WORK REQUEST: Copy exactly the lines of the records below, and only those lines, beginning with the line that contains "QUEIJO TIA LILA" and ending with the line that contains "QUEIJO DIVINOS MUSSARELA".

PROVIDED MATERIAL:
================================

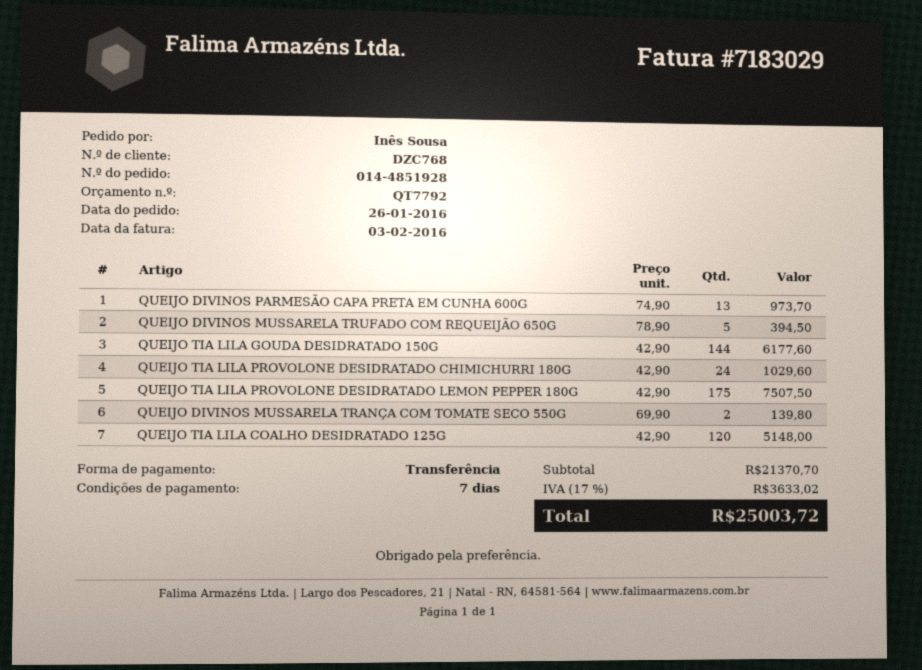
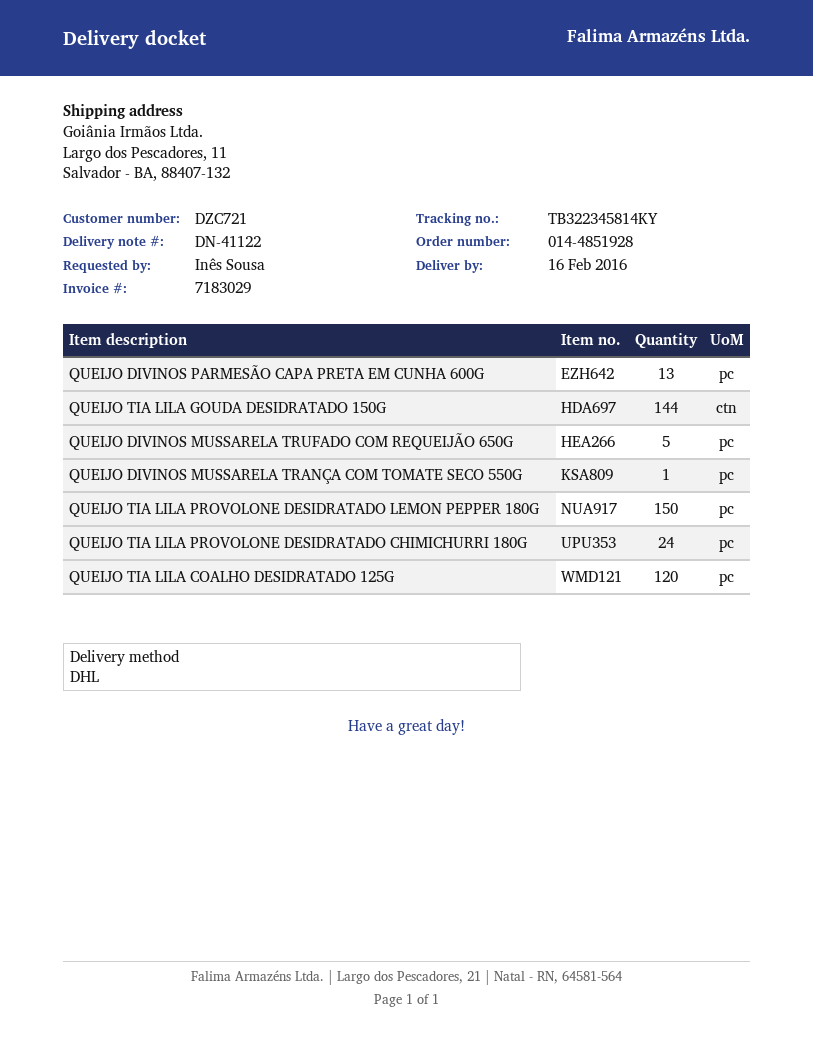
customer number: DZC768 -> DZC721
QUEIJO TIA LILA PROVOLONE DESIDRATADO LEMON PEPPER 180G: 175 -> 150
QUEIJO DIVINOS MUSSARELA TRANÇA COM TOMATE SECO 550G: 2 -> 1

================================

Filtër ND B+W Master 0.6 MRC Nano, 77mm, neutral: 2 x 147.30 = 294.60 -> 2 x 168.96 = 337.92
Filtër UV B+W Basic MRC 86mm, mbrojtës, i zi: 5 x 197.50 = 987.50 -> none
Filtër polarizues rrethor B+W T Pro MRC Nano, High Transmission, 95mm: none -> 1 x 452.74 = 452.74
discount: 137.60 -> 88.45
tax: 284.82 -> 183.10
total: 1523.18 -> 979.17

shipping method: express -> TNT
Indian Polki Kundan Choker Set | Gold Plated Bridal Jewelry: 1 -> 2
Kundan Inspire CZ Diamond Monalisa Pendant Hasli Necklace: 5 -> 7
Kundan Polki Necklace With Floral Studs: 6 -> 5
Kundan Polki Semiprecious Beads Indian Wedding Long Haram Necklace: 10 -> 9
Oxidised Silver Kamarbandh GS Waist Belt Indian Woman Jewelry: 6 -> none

================================

COMPLETED EXERCISE:
QUEIJO TIA LILA PROVOLONE DESIDRATADO LEMON PEPPER 180G: 175 -> 150
QUEIJO DIVINOS MUSSARELA TRANÇA COM TOMATE SECO 550G: 2 -> 1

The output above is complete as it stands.